Lilburn, Georgia 1992
** Candice **
In a manner of minutes, I'll be walking into my fourth high school and everyone will be staring at the new girl. We've moved so many times in the past three years, I'm nauseated before I even leave this crappy apartment. This time, we've landed in the middle of small town Georgia because Mom ran out of money and needs a job. Again.
Thank God this is my last year in high school.
"Candice!" Mom screams from downstairs. "Where's my tip money?" The bite in her voice practically slaps me in the face.
Mom's already pissed and it's only seven thirty in the morning. That might be a new record. She must have forgotten where she hid it again, but I can't tell her that or even admit that I can usually find it within minutes.
I'm pretty sure I know why she's been more on edge than normal. Every penny she had saved was eaten up by having to pay our first and last month's rent and now we're living on her leftover tips.
Clearly, I need to be more careful because I have been hoarding some of it. Not much, just a few dollars here and there because living for days without tampons and shampoo finally sent me over the edge. I promised myself I would only do it once, but that didn't stick either. Sneaking money has become a dirty little habit, but one I only do when she's passed out. Which is often. I made a joke with myself (as if it excuses my bad behavior), calling them my "dirty dollars." I'm pretty sure she thinks stashing her money in an old Folgers can is a good idea. But all it does is make my life easier. I know how her mind works. Mom never puts a lot of thought into anything-she simply reacts.
I often wonder if Mom actually does know. She has to be smarter than to think certain bathroom items just magically appear but just thinking about it scares me way more than my first day of school.

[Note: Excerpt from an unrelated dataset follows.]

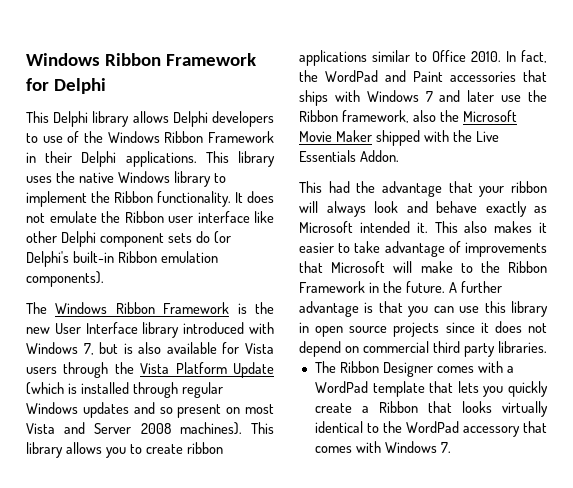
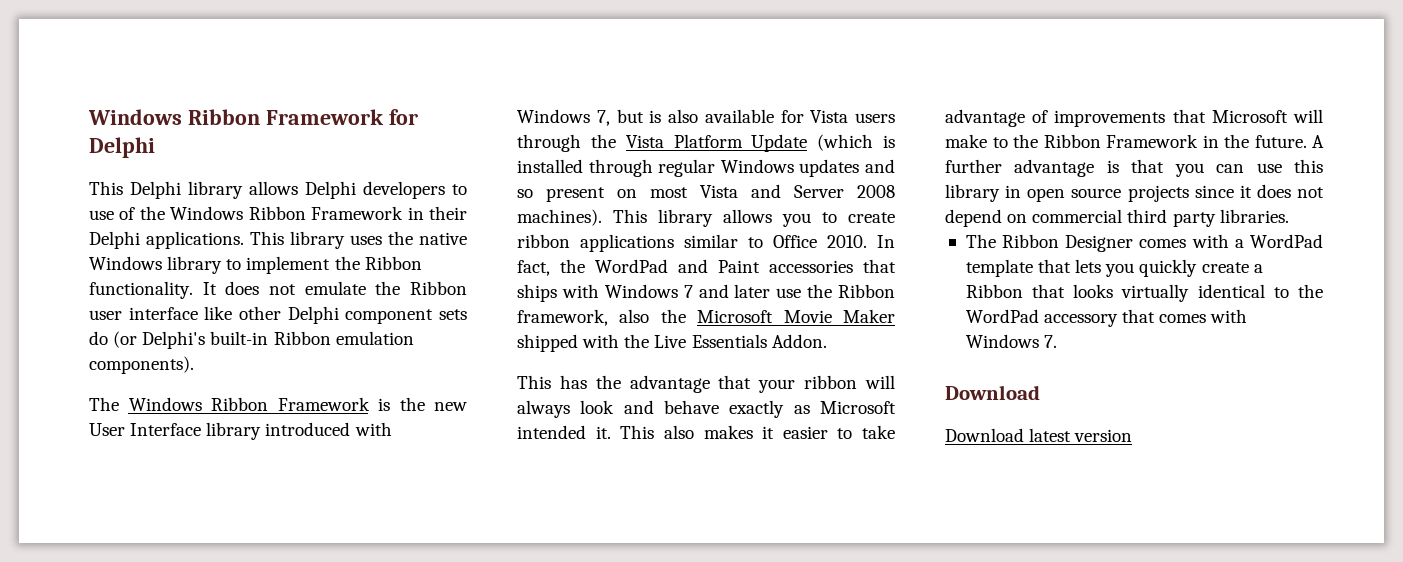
[328,181,350,193] had -> [559,375,587,389] has
(451, 447) none -> [945,385,1040,400] [945,428,1133,442] // Download // Download latest version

I would love to tell her that she's destroyed my life and to go straight to hell. But I can't. I have no doubt she would slap the s**t out of me if I did. So I go off on her in my mind instead. I've done it countless times.
Every morning Mom goes through an entire pack of cigarettes and every morning she sneaks shots of her favorite cheap whiskey. I'm convinced she thinks she's good at hiding her drinking, but she's never been good at it. The simple truth is, my stealing is the only way we can survive in her whiskey-fueled waste of a life.
"Did you hear me, little missy?" she yells, her tone demonstrating another level of pissed off.
I hate when she calls me that. It means she's about to explode. The alcohol has kicked in and the mean drunk has arrived. She's definitely gearing up for a fight.
"Yes, I heard you! And I don't know where your money is!" I lie, shouting a little louder than I should.
I don't have time to regret my words because I hear footsteps pounding up the stairs. In a matter of seconds she's standing next to me, ready to pounce. I am her prey. I need to cool her down or risk sporting a red handprint across my face on the first day of school.
"I'm sorry, Mom. I guess I'm a little nervous," I answer in the most toned down voice I can muster.
She yanks my wrist hard, sending shooting pain up my arm, but I don't dare move away.
"You raise your voice at me like that again, it'll take braces to sort out the bloody mess."
Her eyes are huge, almost pulsating, her face only inches from mine. She stumbles a little, no doubt from the whiskey, and takes a step forward, reeking of cigarette smoke. She knows I can't stand the smell; I know she's waiting for my reaction. If I show my utter disgust, it'll be the worst decision I make today. So I don't do anything. I know she can feel my revulsion and I'm pretty sure she knows I hate damn near everything about her.
We stand for what seems like hours-locked at the eyes-like we're in some kind of standoff. I flinch because she suddenly turns and stomps back down the stairs.
"I'm out of cigarettes," she growls over her shoulder, slamming the front door.
I don't say a word and have a new sense of urgency to get the hell out of here before she comes back.
Suddenly school doesn't seem quite so bad.